Les chercheurs ont ici testé 139 échantillons de Enterococcus faecium, l’une des principales causes d’infections dans les hôpitaux. Ils ont été prélevés sur des patients avant et après l’adoption généralisée d’un désinfectant pour les mains à base d’alcool dans les hôpitaux australiens, couvrant une période allant de 1997 à 2015. Après avoir été exposées à une solution d’alcool désinfectant, il a été constaté que les bactéries recueillies après 2010 étaient dix fois plus tolérantes à la substance.

Une analyse génétique supplémentaire des bactéries résistantes à l’alcool a également révélé que celles-ci avaient développé des mutations dans des gènes spécifiques liés au métabolisme cellulaire.

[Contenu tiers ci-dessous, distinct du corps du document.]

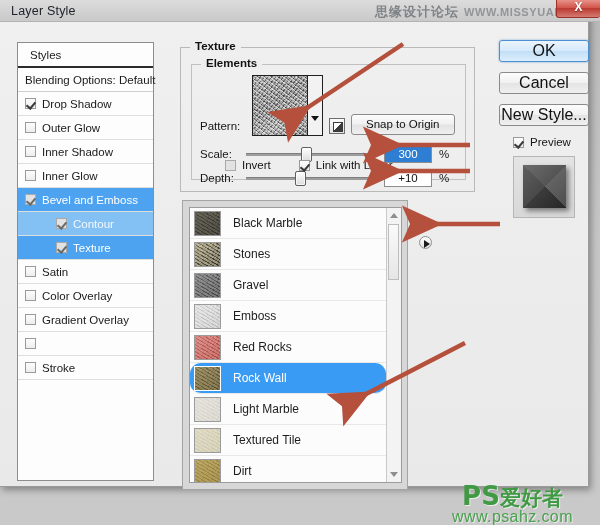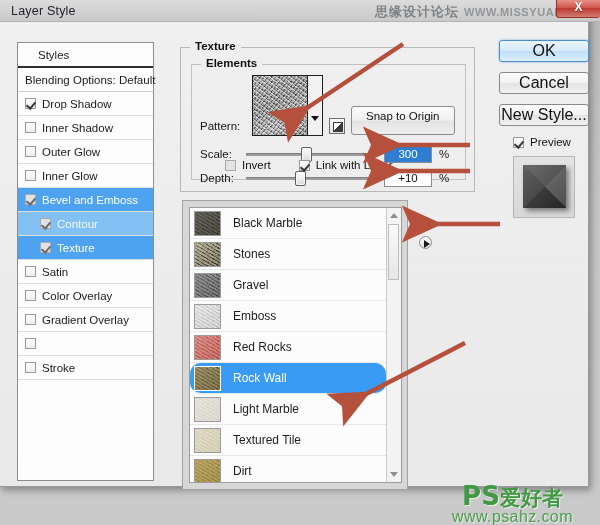"Styles" .styles-head { padding-left: 20px -> 12px }
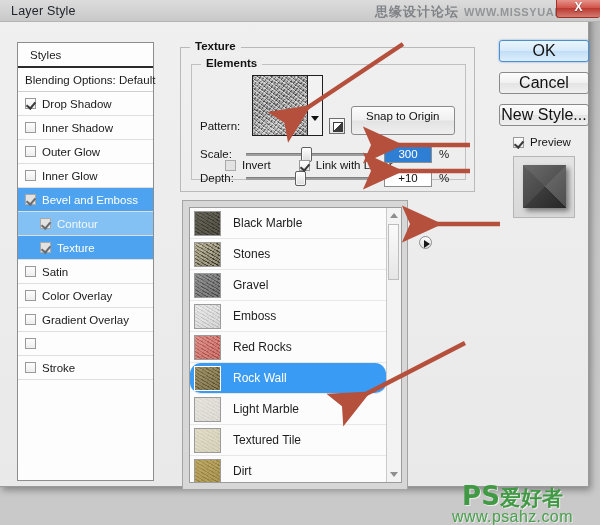"Snap to Origin" .snap-btn { height: 29px -> 21px }
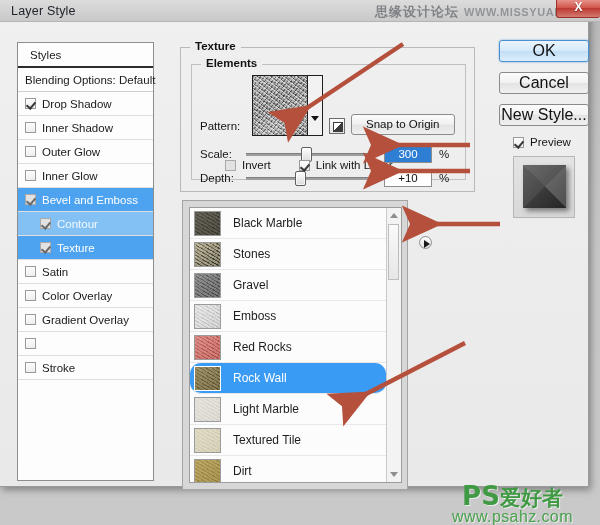"Inner Shadow" div.style-row { order: before "Outer Glow" -> after "Outer Glow" }
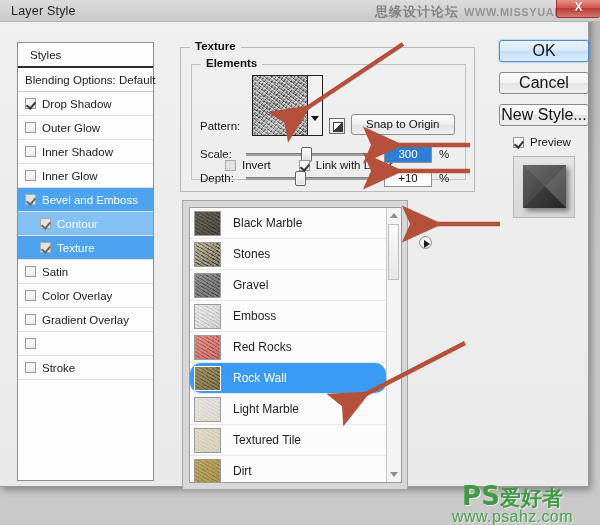"Contour" .style-row.indent { padding-left: 22px -> 38px }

Cependant, la résistance à l’alcool semblait avoir une base génétique différente de la résistance des bactéries aux antibiotiques en général.

Notons que le groupe des bactéries ERV reste particulièrement dangereux pour les patients sous antibiotiques, chez qui la flore intestinale est perturbée. En d’autres termes, certaines des personnes les plus malades à l’hôpital sont les plus à risques.

Vous retrouverez tous les détails de cette étude dans la revue Science Translational Medicine.